Entre os brindes que se fazião, fallarão todos dos divertimentos da noite, comparando as diversas sociedades dos cantadores dos reis e disputando sobre o merecimento de cada uma dellas para o ganho da primazia.

Cada qual referia os episodios interessantes ou grotescos que havia observado: só Maria, um pouco pensativa ouvia e não fallava, e Alexandre Cardoso e seus companheiros discorrião sobre tudo, guardando porém reserva ácerca do tumulto do pateo do convento da Ajuda, porque não lhes convinha propalar o improviso injurios do poeta que atacara o bispo e o vice-rei antes de communicarem á este o insolito caso.

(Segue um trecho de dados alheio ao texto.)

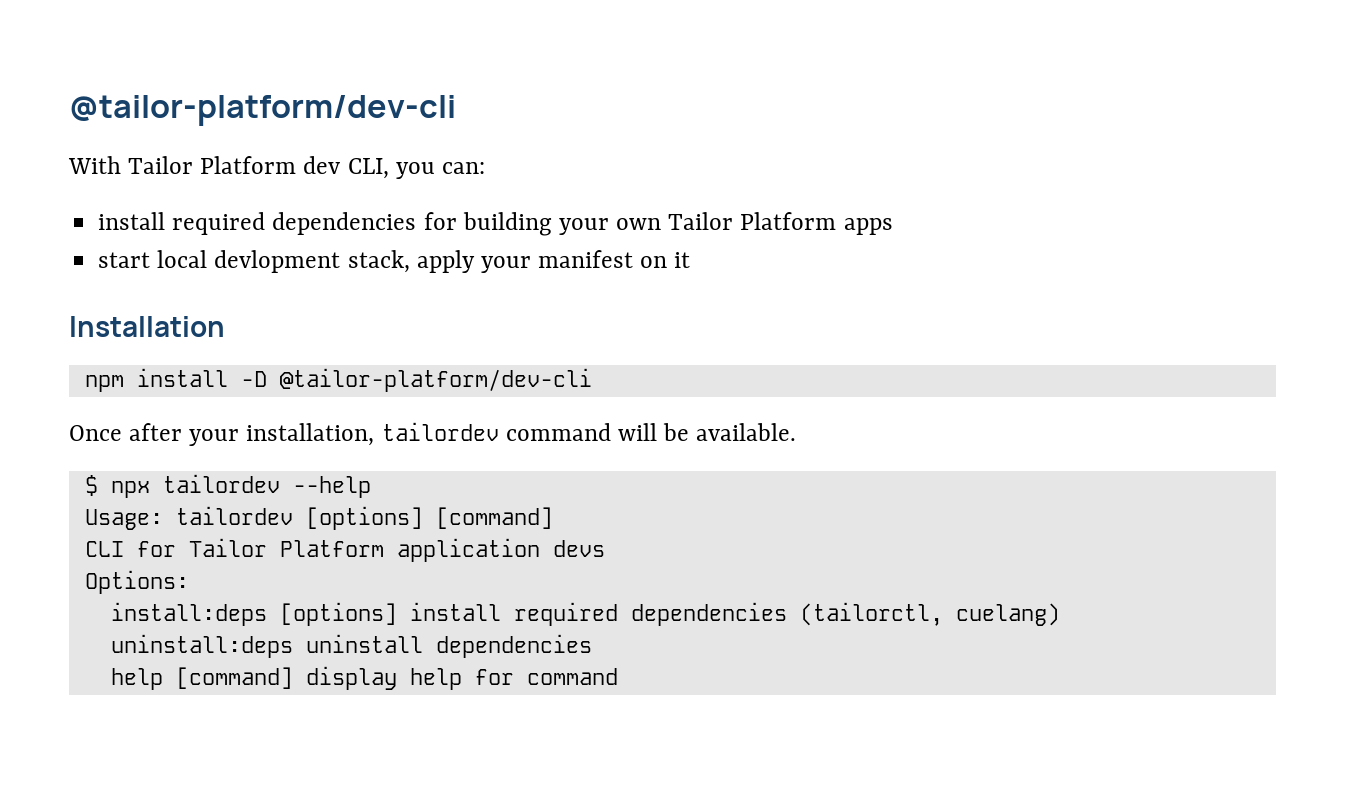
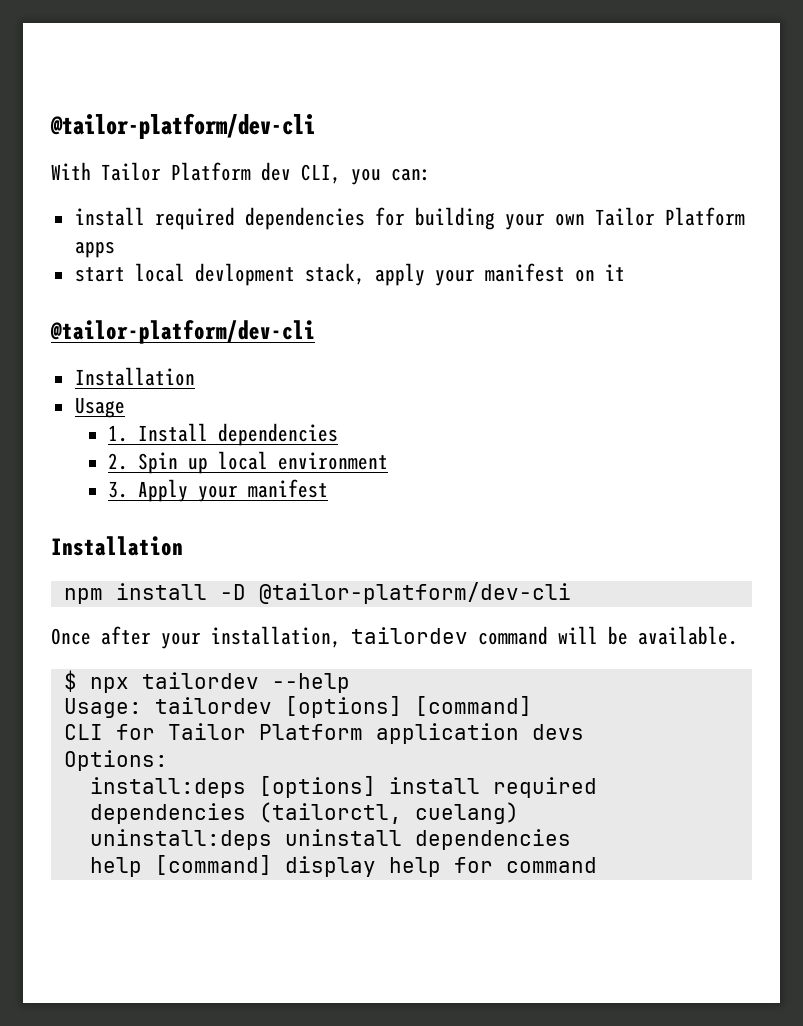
  start local devlopment stack, apply your manifest on it
+ @tailor-platform/dev-cli
+ Installation
+ Usage
+ 1. Install dependencies
+ 2. Spin up local environment
+ 3. Apply your manifest

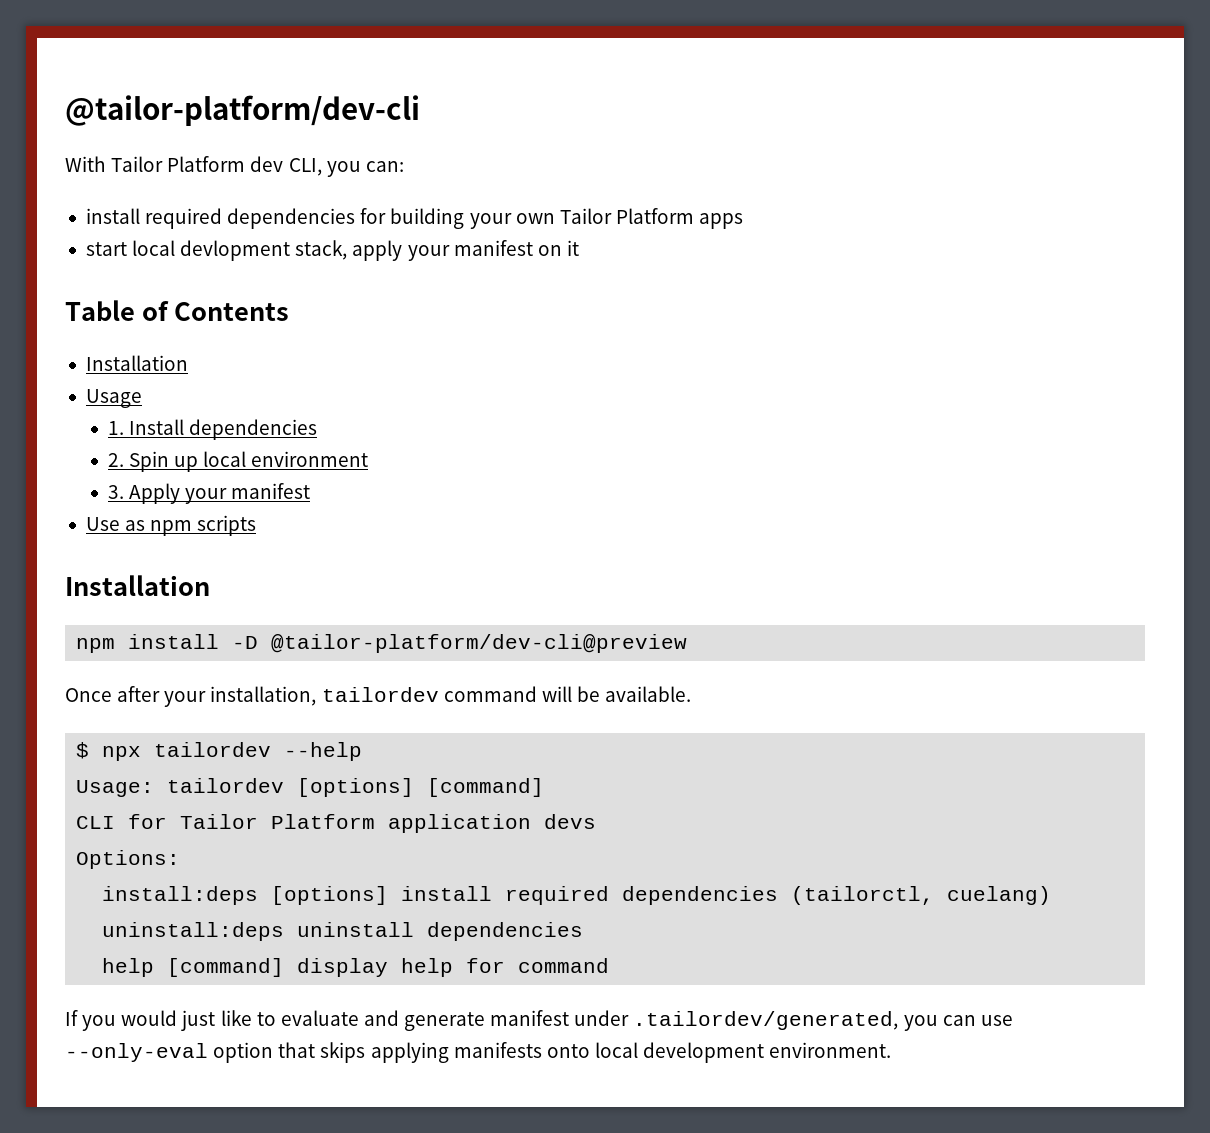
  start local devlopment stack, apply your manifest on it
- @tailor-platform/dev-cli
+ Table of Contents
+ Use as npm scripts
- npm install -D @tailor-platform/dev-cli
+ npm install -D @tailor-platform/dev-cli@preview
+ If you would just like to evaluate and generate manifest under .tailordev/generated, you can use --only-eval option that skips applying manifests onto local development environment.

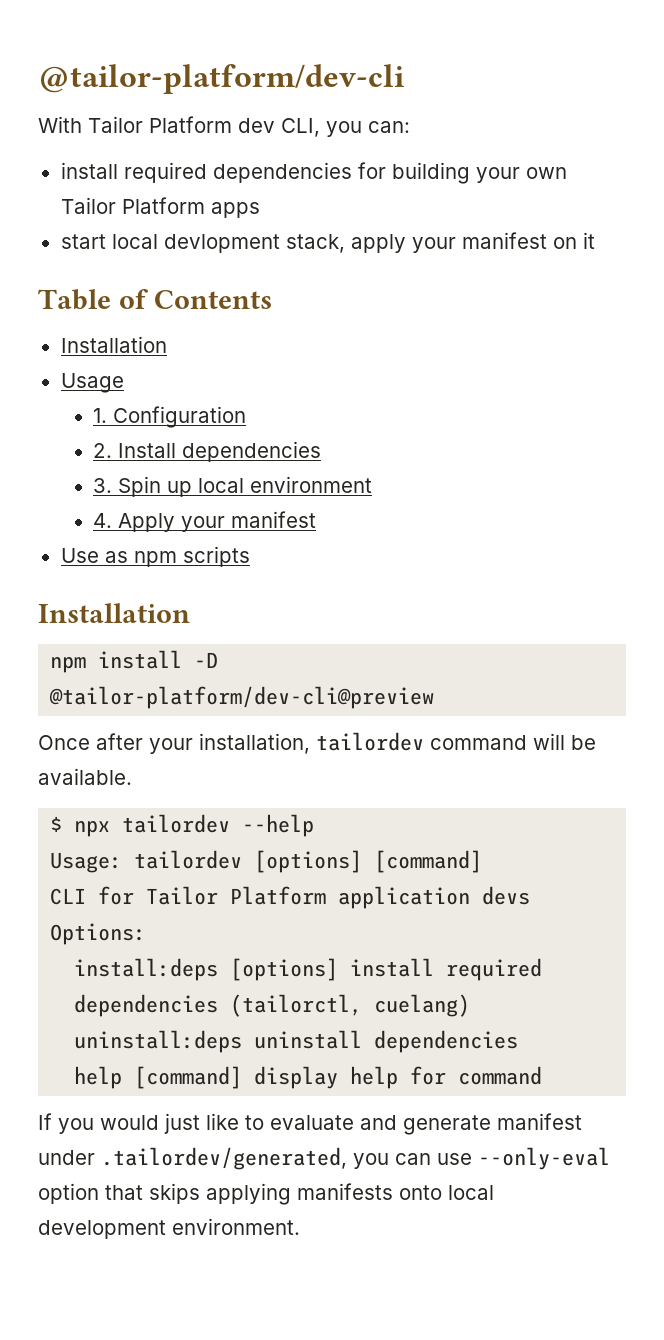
- 1. Install dependencies
+ 1. Configuration
+ 2. Install dependencies
- 2. Spin up local environment
+ 3. Spin up local environment
- 3. Apply your manifest
+ 4. Apply your manifest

— Faço um protesto, disse Alexandre Cardoso, elevando a voz.

— Um protesto?

— Sim; contra o silencio obstinado da encantadora fada que nos hospeda.

— Ah! disse Maria, interrompendo-o; são tantos os que protestão contra o official da sala do senhor vice-rei, que bem se lhe póde permittir que elle tambem proteste alguma vez.

Alexandre Cardoso corou e proseguio:

— Aqui cada um de nós tem contado o que vio de melhor e de peior nesta noite de folia e de divertimentos caracteristicos: que vio, que sabe e guarda comsigo a bella Maria?... aposto que ella dirá, o que ninguém disse ainda, porque seus lindos olhos vêm sempre mais do que os dos outros com a luz divina que radia nelles.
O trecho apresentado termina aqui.